The unprecedented swell of minors from Central America has become the most acute immigration crisis of President Barack Obama’s tenure, fueling heated debate and pledges to action from Washington to Sacramento. It has also deepened fault lines on a sensitive issue, with protesters decrying a surge of illegal immigration while advocates urge compassion in addressing what they call a humanitarian issue.
Among California voters, the latter view wins out. More than half of surveyed voters, 58 percent, favored extending “shelter and support” to immigrant minors until their cases are resolved, easily outpacing the 33 percent who said the immigrants should be deported immediately. Democrats and independents overwhelmingly chose the first option, while Republicans emphasized deportation by a 54-35 margin.
“Californians appear to be quite sympathetic to the plight of the unaccompanied children who are in increasing numbers entering the U.S. illegally from Central America,” said Field Poll Director Mark DiCamillo. “It is a unique kind of issue,” distinct from the overall immigration debate.
Many of the young immigrants making the perilous crossing have recounted stories of extreme violence in their home countries. Respondents appear to have been swayed by those circumstances.
“I feel that if these children are being told by their parents or families there’s a better, safer place for them, we can’t really blame the children,” said Heather Epps, a 35-year-old Bakersfield resident without a registered party preference. “If they’re claiming asylum because it’s so violent where they live, then from a human standpoint it would be cruel to send them back into that situation.”
While immigration is largely a federal issue, California has waded in on the cascade of young immigrants.
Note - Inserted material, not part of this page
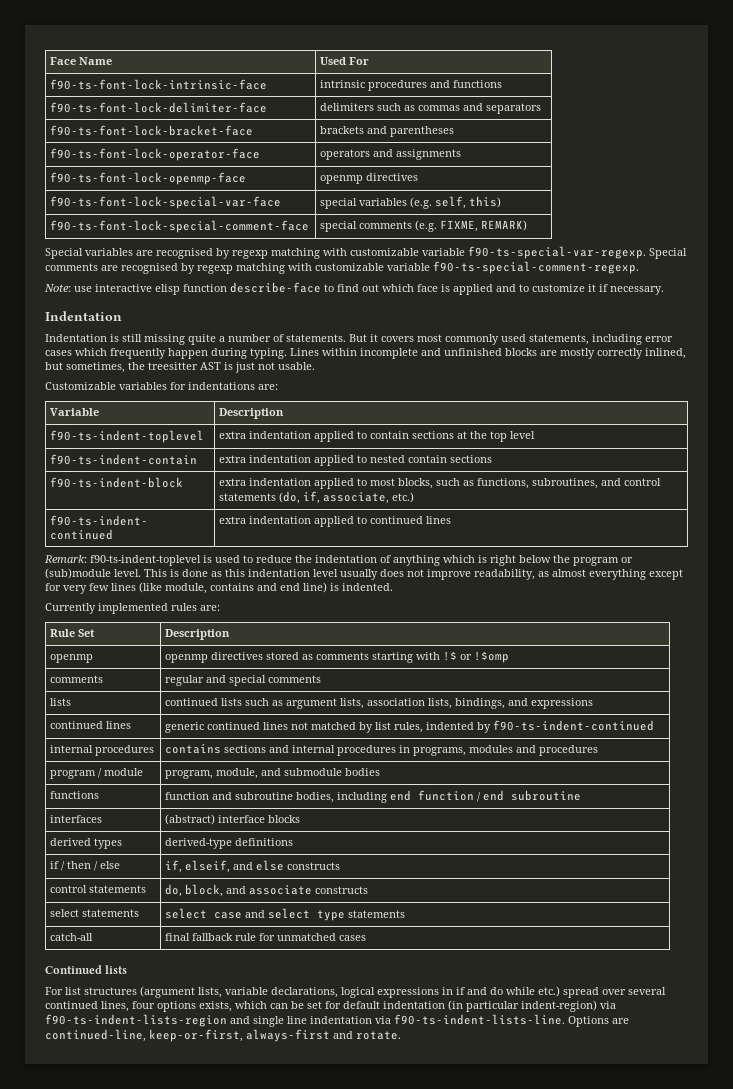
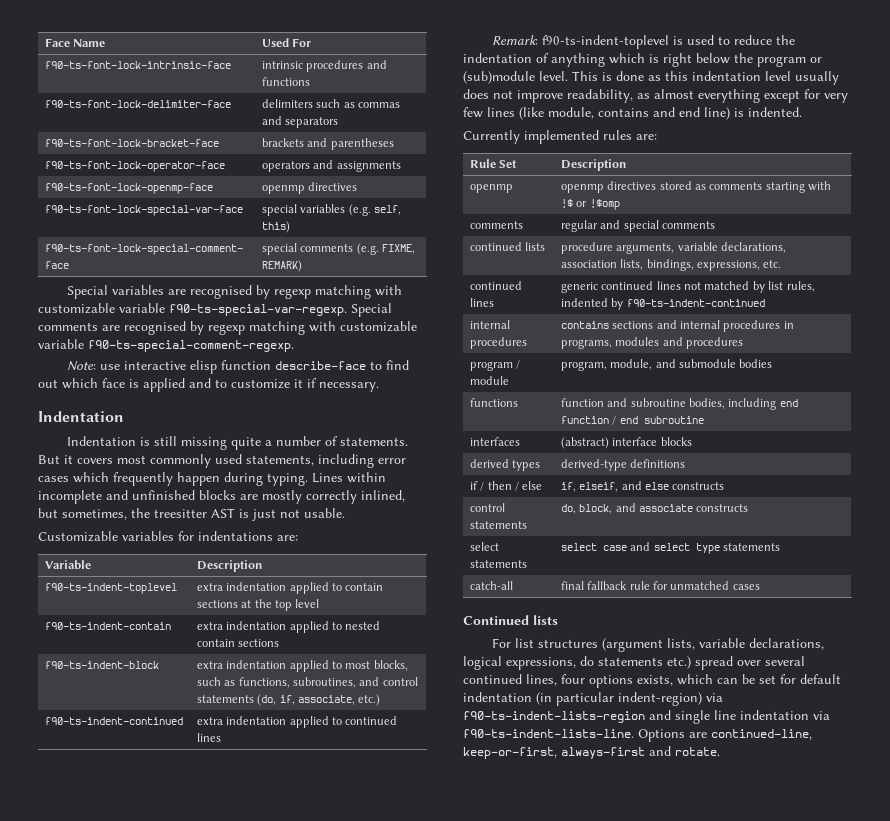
- lists | continued lists such as argument lists, association lists, bindings, and expressions
+ continued lists | procedure arguments, variable declarations, association lists, bindings, expressions, etc.
- For list structures (argument lists, variable declarations, logical expressions in if and do while etc.) spread over several continued lines, four options exists, which can be set for default indentation (in particular indent-region) via f90-ts-indent-lists-region and single line indentation via f90-ts-indent-lists-line.
+ For list structures (argument lists, variable declarations, logical expressions, do statements etc.) spread over several continued lines, four options exists, which can be set for default indentation (in particular indent-region) via f90-ts-indent-lists-region and single line indentation via f90-ts-indent-lists-line.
With the blessing of Gov. Jerry Brown, state lawmakers advanced legislation that would allocate $3 million for legal help and bolster the odds that young immigrants will win legal status.
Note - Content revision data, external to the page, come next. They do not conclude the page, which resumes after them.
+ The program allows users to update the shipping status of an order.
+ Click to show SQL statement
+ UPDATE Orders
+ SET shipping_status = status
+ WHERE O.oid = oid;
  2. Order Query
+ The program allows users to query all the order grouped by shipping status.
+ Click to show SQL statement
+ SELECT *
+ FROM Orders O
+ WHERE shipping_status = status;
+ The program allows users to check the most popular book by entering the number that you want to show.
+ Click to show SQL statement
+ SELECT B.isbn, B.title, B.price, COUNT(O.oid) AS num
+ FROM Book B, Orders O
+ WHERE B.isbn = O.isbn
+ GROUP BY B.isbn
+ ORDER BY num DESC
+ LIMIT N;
Obama has sought a tenuous balance on immigration. He has alienated immigration advocates by deporting record numbers of immigrants while infuriating anti-amnesty conservatives by shielding from deportation some in the country illegally and advocating a route to legal status for millions of others.
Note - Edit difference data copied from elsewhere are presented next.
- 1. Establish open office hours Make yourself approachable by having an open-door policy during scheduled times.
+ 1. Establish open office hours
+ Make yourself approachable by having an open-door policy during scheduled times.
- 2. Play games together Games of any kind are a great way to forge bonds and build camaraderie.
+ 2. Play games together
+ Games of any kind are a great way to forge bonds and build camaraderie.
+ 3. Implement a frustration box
With immigration legislation supported by Obama stalled in Congress, the president has vowed to act unilaterally. California voters support his desire to do so, particularly when it comes to the flood of young immigrants.
A majority of Field Poll respondents, 55 percent, said Obama should issue an executive order dealing with the immigrant minors absent congressional action. A substantially smaller margin but still a plurality, 46 percent, said they support a broader executive order affecting the nation’s estimated population of 11 million undocumented immigrants if Congress does not act.
“I don’t believe that the inability or inactivity on the part of Congress warrants the punishment of innocents,” said Lesa Rasmussen, a 64-year-old registered Democrat and resident of Atwater.
Once again, party identification influenced sharply differing responses. Three-quarters of Democrats said Obama should create his own policy for the immigrant minors, against 54 percent of independents and just a quarter of Republicans. Responses to the question of broader executive action flipped depending on party, with Democrats backing the notion 65-18 and Republicans rejecting it 65-21. A plurality of independents (42 percent) assented.
Respondents skeptical of Obama acting alone said immigration is too complex an issue for the president to circumvent Congress.
“I believe that the president should go through the standard channels,” said Sandi Cik, a 71-year-old retiree living in Citrus Heights. “We need to think as a government, not as one person.”